== EXERCISE DATA ==
____________
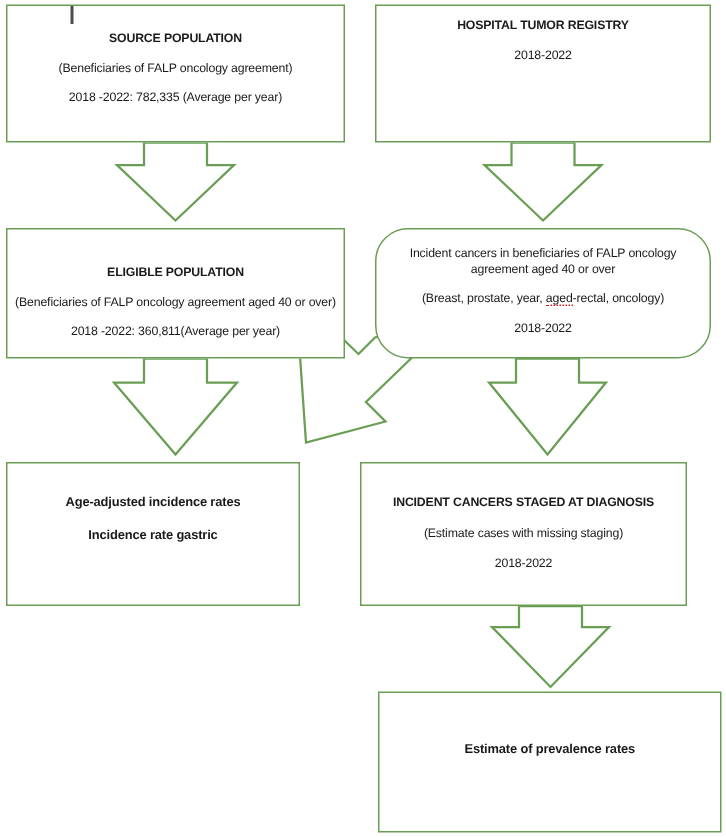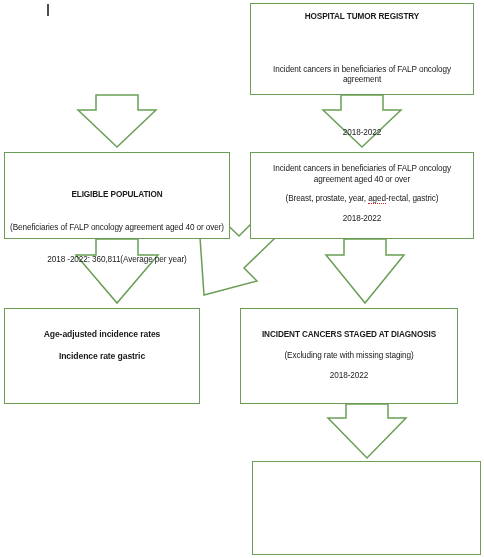"HOSPITAL TUMOR REGISTRY" #box-hospital-tumor-registry { gap: 33px -> none }
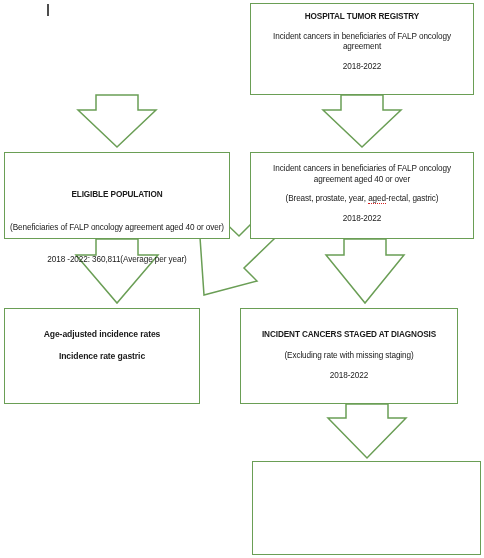"SOURCE POPULATION" div.box { html: none -> <div> <span>SOURCE POPULATION</span> <span>(Beneficiaries of FALP oncology agreement)</span> <span>2018 -2022: 782,335 (Average per year)</span> </div> }
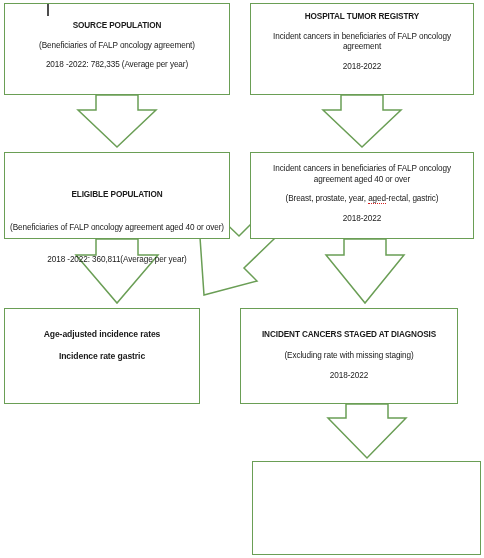"Incident cancers in beneficiaries of FALP oncology agreement" span.line { html: <span>Incident cancers in beneficiaries of FALP oncology agreement</span> -> none }
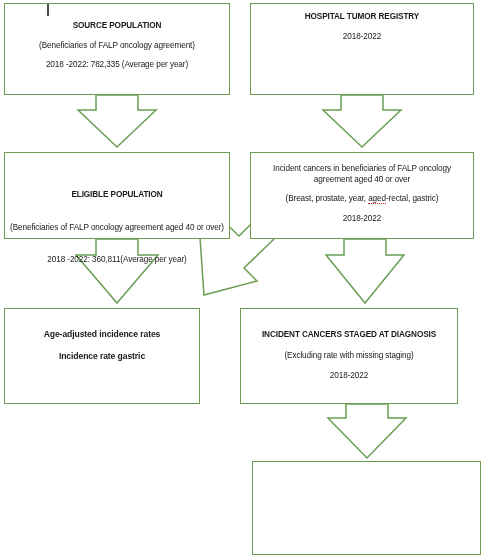"Incident cancers in beneficiaries of" #box-incident-cancers-40 { border-radius: none -> 22px }
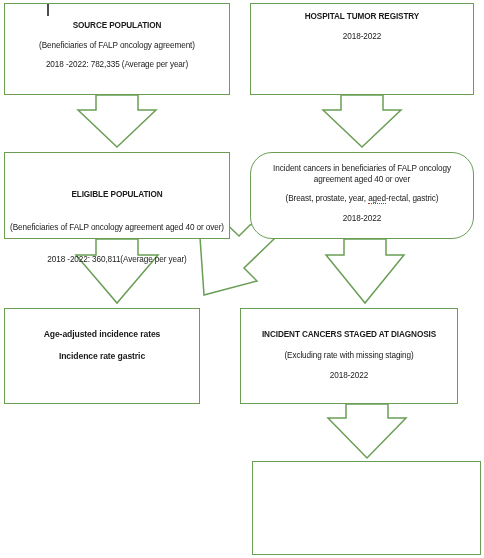"ELIGIBLE POPULATION" #box-eligible-population .line { margin-top: 13px -> none }
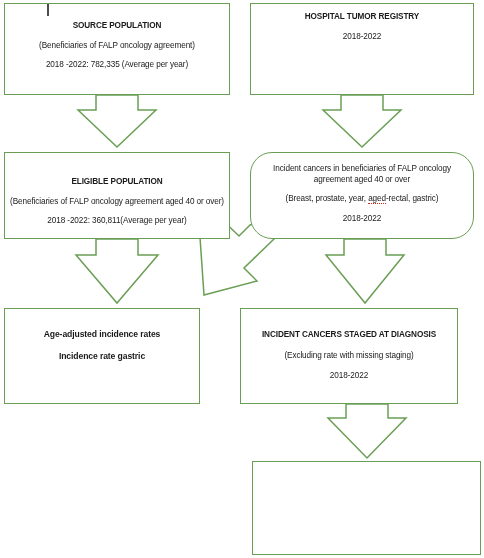"-rectal, gastric)" span { text: gastric -> oncology }
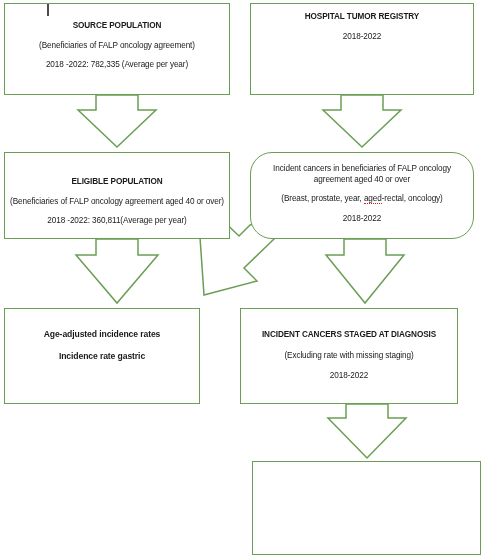"(Excluding rate with missing staging)" span.line { text: Excluding rate -> Estimate cases }
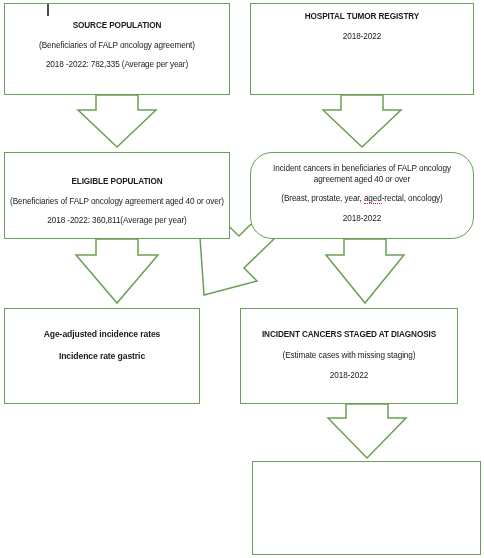"Estimate of prevalence rates" span.line { html: none -> <span>Estimate of prevalence rates</span> }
____________
== HOW TO COMPLETE THIS TASK ==
Write out the whole listing above exactly, minus images.

== TASK SOLUTION ==
"HOSPITAL TUMOR REGISTRY" #box-hospital-tumor-registry { gap: 33px -> none }
"SOURCE POPULATION" div.box { html: none -> <div> <span>SOURCE POPULATION</span> <span>(Beneficiaries of FALP oncology agreement)</span> <span>2018 -2022: 782,335 (Average per year)</span> </div> }
"Incident cancers in beneficiaries of FALP oncology agreement" span.line { html: <span>Incident cancers in beneficiaries of FALP oncology agreement</span> -> none }
"Incident cancers in beneficiaries of" #box-incident-cancers-40 { border-radius: none -> 22px }
"ELIGIBLE POPULATION" #box-eligible-population .line { margin-top: 13px -> none }
"-rectal, gastric)" span { text: gastric -> oncology }
"(Excluding rate with missing staging)" span.line { text: Excluding rate -> Estimate cases }
"Estimate of prevalence rates" span.line { html: none -> <span>Estimate of prevalence rates</span> }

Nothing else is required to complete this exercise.